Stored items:
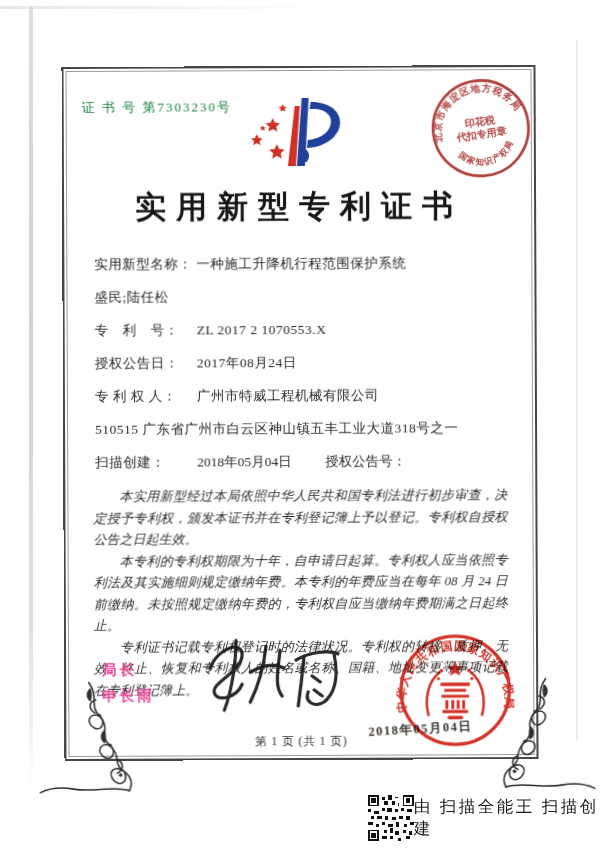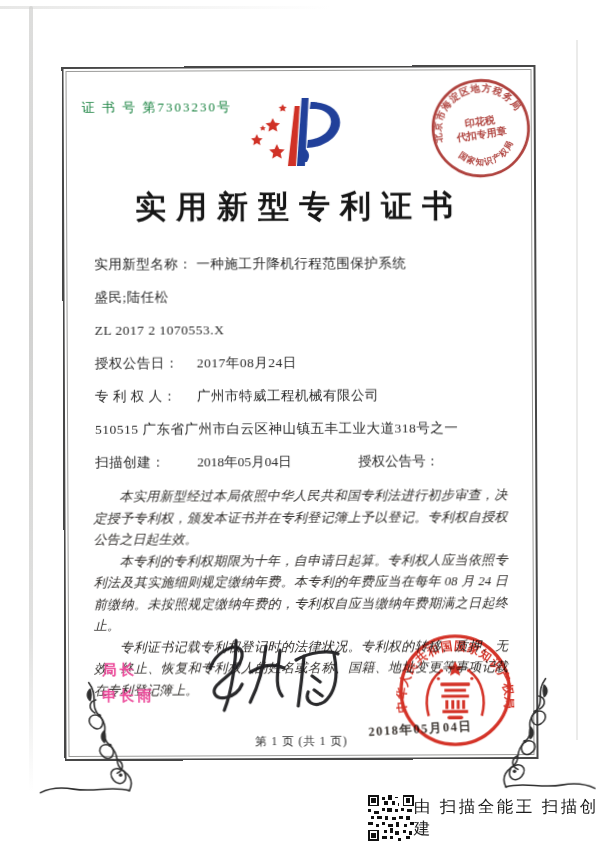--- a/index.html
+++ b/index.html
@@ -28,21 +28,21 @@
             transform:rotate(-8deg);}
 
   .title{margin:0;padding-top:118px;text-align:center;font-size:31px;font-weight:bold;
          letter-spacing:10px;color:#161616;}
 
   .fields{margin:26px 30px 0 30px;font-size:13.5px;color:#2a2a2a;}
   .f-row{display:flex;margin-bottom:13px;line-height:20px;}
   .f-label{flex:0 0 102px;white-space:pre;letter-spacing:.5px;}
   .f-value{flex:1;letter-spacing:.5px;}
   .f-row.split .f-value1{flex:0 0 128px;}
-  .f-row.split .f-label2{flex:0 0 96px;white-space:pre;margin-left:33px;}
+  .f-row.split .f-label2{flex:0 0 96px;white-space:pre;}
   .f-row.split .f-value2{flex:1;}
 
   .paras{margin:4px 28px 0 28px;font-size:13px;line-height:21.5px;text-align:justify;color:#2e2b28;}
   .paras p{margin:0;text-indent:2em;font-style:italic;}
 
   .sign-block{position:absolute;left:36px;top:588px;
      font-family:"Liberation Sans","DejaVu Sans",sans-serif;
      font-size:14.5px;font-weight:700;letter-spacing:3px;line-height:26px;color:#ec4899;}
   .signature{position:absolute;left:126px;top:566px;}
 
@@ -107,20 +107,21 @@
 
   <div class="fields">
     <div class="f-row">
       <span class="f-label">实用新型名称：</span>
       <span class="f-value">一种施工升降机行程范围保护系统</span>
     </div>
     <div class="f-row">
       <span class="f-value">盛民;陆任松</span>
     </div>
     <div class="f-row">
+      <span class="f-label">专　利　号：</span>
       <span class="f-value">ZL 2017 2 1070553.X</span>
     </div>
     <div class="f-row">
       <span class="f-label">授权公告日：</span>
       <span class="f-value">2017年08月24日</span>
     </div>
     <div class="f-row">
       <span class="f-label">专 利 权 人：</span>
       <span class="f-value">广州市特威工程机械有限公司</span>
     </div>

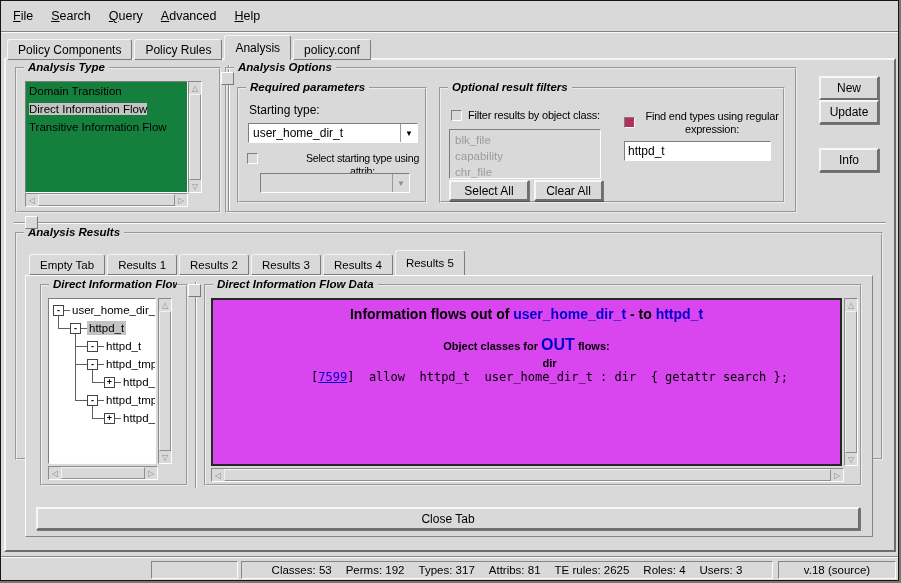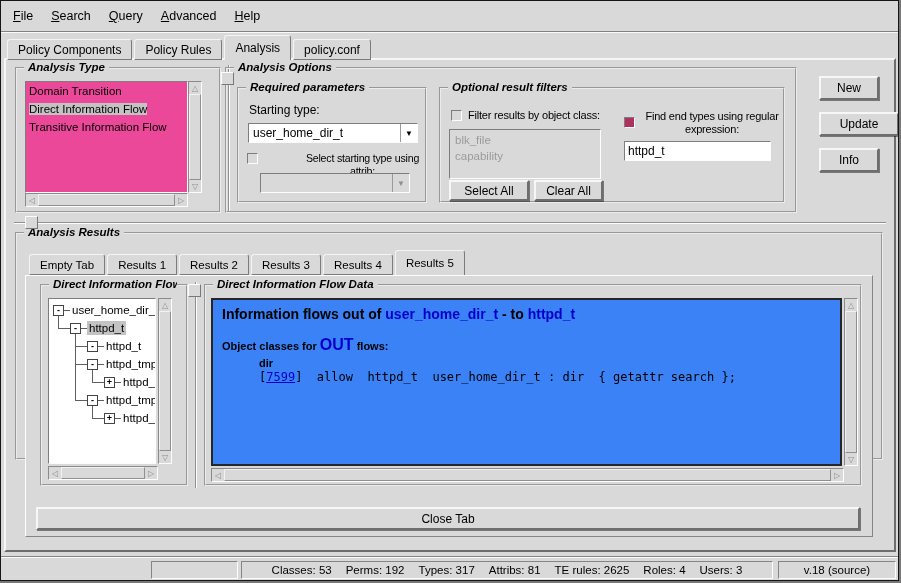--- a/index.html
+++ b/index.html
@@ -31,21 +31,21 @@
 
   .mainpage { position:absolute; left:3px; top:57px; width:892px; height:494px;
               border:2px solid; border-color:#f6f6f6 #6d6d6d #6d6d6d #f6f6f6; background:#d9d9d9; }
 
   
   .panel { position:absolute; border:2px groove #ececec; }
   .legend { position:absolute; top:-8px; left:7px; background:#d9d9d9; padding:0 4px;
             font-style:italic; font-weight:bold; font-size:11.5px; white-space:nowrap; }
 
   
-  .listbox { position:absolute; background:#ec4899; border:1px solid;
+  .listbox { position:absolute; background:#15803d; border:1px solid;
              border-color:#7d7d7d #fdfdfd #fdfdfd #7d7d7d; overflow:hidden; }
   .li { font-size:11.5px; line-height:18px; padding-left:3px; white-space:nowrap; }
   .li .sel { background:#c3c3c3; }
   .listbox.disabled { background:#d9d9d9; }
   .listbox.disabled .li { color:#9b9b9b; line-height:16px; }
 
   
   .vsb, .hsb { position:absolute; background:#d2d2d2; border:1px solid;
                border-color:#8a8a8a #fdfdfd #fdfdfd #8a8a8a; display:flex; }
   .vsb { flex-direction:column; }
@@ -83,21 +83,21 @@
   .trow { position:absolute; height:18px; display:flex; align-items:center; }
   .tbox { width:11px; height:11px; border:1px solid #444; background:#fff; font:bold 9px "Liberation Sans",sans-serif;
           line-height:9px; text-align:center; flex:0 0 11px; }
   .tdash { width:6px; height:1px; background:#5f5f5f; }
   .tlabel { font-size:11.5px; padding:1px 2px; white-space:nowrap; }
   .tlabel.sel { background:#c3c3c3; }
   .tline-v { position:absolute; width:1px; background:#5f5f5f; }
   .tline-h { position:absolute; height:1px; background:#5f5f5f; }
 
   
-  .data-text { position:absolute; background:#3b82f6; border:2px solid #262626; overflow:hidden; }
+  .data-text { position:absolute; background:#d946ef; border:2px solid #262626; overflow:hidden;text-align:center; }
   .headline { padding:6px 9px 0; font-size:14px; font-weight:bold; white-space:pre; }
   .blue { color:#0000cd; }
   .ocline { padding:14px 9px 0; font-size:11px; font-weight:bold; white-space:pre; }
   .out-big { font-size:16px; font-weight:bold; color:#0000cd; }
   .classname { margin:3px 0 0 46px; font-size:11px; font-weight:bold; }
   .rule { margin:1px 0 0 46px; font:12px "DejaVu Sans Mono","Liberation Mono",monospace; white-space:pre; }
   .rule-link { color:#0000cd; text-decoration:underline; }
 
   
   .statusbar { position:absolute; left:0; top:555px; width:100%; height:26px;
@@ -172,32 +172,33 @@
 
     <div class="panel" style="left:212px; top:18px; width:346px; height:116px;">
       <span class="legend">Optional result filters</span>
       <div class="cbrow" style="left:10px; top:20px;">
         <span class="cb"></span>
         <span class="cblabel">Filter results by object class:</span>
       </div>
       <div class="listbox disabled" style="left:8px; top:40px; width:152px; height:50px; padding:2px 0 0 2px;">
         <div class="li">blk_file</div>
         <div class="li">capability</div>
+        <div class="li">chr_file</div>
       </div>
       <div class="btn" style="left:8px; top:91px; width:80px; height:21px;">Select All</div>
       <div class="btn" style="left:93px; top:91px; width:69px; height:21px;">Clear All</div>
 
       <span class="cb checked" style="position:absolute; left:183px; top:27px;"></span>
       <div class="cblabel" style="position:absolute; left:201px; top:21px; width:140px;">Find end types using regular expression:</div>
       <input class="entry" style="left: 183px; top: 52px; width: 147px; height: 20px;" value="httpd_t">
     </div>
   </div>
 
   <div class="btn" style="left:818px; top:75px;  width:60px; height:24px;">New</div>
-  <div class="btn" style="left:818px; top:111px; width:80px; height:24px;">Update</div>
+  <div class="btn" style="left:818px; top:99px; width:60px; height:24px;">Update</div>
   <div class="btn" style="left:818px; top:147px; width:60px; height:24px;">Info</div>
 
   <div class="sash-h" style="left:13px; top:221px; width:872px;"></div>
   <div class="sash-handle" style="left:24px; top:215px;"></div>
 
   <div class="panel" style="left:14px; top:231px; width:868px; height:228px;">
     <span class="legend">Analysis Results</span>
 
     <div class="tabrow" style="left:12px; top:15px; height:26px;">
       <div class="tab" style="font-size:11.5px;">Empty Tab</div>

### PROBLEM STATEMENT:
Could you return all the entries exactly as they appear, minus the pictures?

### WRITTEN REPLY:
--- a/index.html
+++ b/index.html
@@ -28,21 +28,21 @@
             transform:rotate(-8deg);}
 
   .title{margin:0;padding-top:118px;text-align:center;font-size:31px;font-weight:bold;
          letter-spacing:10px;color:#161616;}
 
   .fields{margin:26px 30px 0 30px;font-size:13.5px;color:#2a2a2a;}
   .f-row{display:flex;margin-bottom:13px;line-height:20px;}
   .f-label{flex:0 0 102px;white-space:pre;letter-spacing:.5px;}
   .f-value{flex:1;letter-spacing:.5px;}
   .f-row.split .f-value1{flex:0 0 128px;}
-  .f-row.split .f-label2{flex:0 0 96px;white-space:pre;margin-left:33px;}
+  .f-row.split .f-label2{flex:0 0 96px;white-space:pre;}
   .f-row.split .f-value2{flex:1;}
 
   .paras{margin:4px 28px 0 28px;font-size:13px;line-height:21.5px;text-align:justify;color:#2e2b28;}
   .paras p{margin:0;text-indent:2em;font-style:italic;}
 
   .sign-block{position:absolute;left:36px;top:588px;
      font-family:"Liberation Sans","DejaVu Sans",sans-serif;
      font-size:14.5px;font-weight:700;letter-spacing:3px;line-height:26px;color:#ec4899;}
   .signature{position:absolute;left:126px;top:566px;}
 
@@ -107,20 +107,21 @@
 
   <div class="fields">
     <div class="f-row">
       <span class="f-label">实用新型名称：</span>
       <span class="f-value">一种施工升降机行程范围保护系统</span>
     </div>
     <div class="f-row">
       <span class="f-value">盛民;陆任松</span>
     </div>
     <div class="f-row">
+      <span class="f-label">专　利　号：</span>
       <span class="f-value">ZL 2017 2 1070553.X</span>
     </div>
     <div class="f-row">
       <span class="f-label">授权公告日：</span>
       <span class="f-value">2017年08月24日</span>
     </div>
     <div class="f-row">
       <span class="f-label">专 利 权 人：</span>
       <span class="f-value">广州市特威工程机械有限公司</span>
     </div>

--- a/index.html
+++ b/index.html
@@ -31,21 +31,21 @@
 
   .mainpage { position:absolute; left:3px; top:57px; width:892px; height:494px;
               border:2px solid; border-color:#f6f6f6 #6d6d6d #6d6d6d #f6f6f6; background:#d9d9d9; }
 
   
   .panel { position:absolute; border:2px groove #ececec; }
   .legend { position:absolute; top:-8px; left:7px; background:#d9d9d9; padding:0 4px;
             font-style:italic; font-weight:bold; font-size:11.5px; white-space:nowrap; }
 
   
-  .listbox { position:absolute; background:#ec4899; border:1px solid;
+  .listbox { position:absolute; background:#15803d; border:1px solid;
              border-color:#7d7d7d #fdfdfd #fdfdfd #7d7d7d; overflow:hidden; }
   .li { font-size:11.5px; line-height:18px; padding-left:3px; white-space:nowrap; }
   .li .sel { background:#c3c3c3; }
   .listbox.disabled { background:#d9d9d9; }
   .listbox.disabled .li { color:#9b9b9b; line-height:16px; }
 
   
   .vsb, .hsb { position:absolute; background:#d2d2d2; border:1px solid;
                border-color:#8a8a8a #fdfdfd #fdfdfd #8a8a8a; display:flex; }
   .vsb { flex-direction:column; }
@@ -83,21 +83,21 @@
   .trow { position:absolute; height:18px; display:flex; align-items:center; }
   .tbox { width:11px; height:11px; border:1px solid #444; background:#fff; font:bold 9px "Liberation Sans",sans-serif;
           line-height:9px; text-align:center; flex:0 0 11px; }
   .tdash { width:6px; height:1px; background:#5f5f5f; }
   .tlabel { font-size:11.5px; padding:1px 2px; white-space:nowrap; }
   .tlabel.sel { background:#c3c3c3; }
   .tline-v { position:absolute; width:1px; background:#5f5f5f; }
   .tline-h { position:absolute; height:1px; background:#5f5f5f; }
 
   
-  .data-text { position:absolute; background:#3b82f6; border:2px solid #262626; overflow:hidden; }
+  .data-text { position:absolute; background:#d946ef; border:2px solid #262626; overflow:hidden;text-align:center; }
   .headline { padding:6px 9px 0; font-size:14px; font-weight:bold; white-space:pre; }
   .blue { color:#0000cd; }
   .ocline { padding:14px 9px 0; font-size:11px; font-weight:bold; white-space:pre; }
   .out-big { font-size:16px; font-weight:bold; color:#0000cd; }
   .classname { margin:3px 0 0 46px; font-size:11px; font-weight:bold; }
   .rule { margin:1px 0 0 46px; font:12px "DejaVu Sans Mono","Liberation Mono",monospace; white-space:pre; }
   .rule-link { color:#0000cd; text-decoration:underline; }
 
   
   .statusbar { position:absolute; left:0; top:555px; width:100%; height:26px;
@@ -172,32 +172,33 @@
 
     <div class="panel" style="left:212px; top:18px; width:346px; height:116px;">
       <span class="legend">Optional result filters</span>
       <div class="cbrow" style="left:10px; top:20px;">
         <span class="cb"></span>
         <span class="cblabel">Filter results by object class:</span>
       </div>
       <div class="listbox disabled" style="left:8px; top:40px; width:152px; height:50px; padding:2px 0 0 2px;">
         <div class="li">blk_file</div>
         <div class="li">capability</div>
+        <div class="li">chr_file</div>
       </div>
       <div class="btn" style="left:8px; top:91px; width:80px; height:21px;">Select All</div>
       <div class="btn" style="left:93px; top:91px; width:69px; height:21px;">Clear All</div>
 
       <span class="cb checked" style="position:absolute; left:183px; top:27px;"></span>
       <div class="cblabel" style="position:absolute; left:201px; top:21px; width:140px;">Find end types using regular expression:</div>
       <input class="entry" style="left: 183px; top: 52px; width: 147px; height: 20px;" value="httpd_t">
     </div>
   </div>
 
   <div class="btn" style="left:818px; top:75px;  width:60px; height:24px;">New</div>
-  <div class="btn" style="left:818px; top:111px; width:80px; height:24px;">Update</div>
+  <div class="btn" style="left:818px; top:99px; width:60px; height:24px;">Update</div>
   <div class="btn" style="left:818px; top:147px; width:60px; height:24px;">Info</div>
 
   <div class="sash-h" style="left:13px; top:221px; width:872px;"></div>
   <div class="sash-handle" style="left:24px; top:215px;"></div>
 
   <div class="panel" style="left:14px; top:231px; width:868px; height:228px;">
     <span class="legend">Analysis Results</span>
 
     <div class="tabrow" style="left:12px; top:15px; height:26px;">
       <div class="tab" style="font-size:11.5px;">Empty Tab</div>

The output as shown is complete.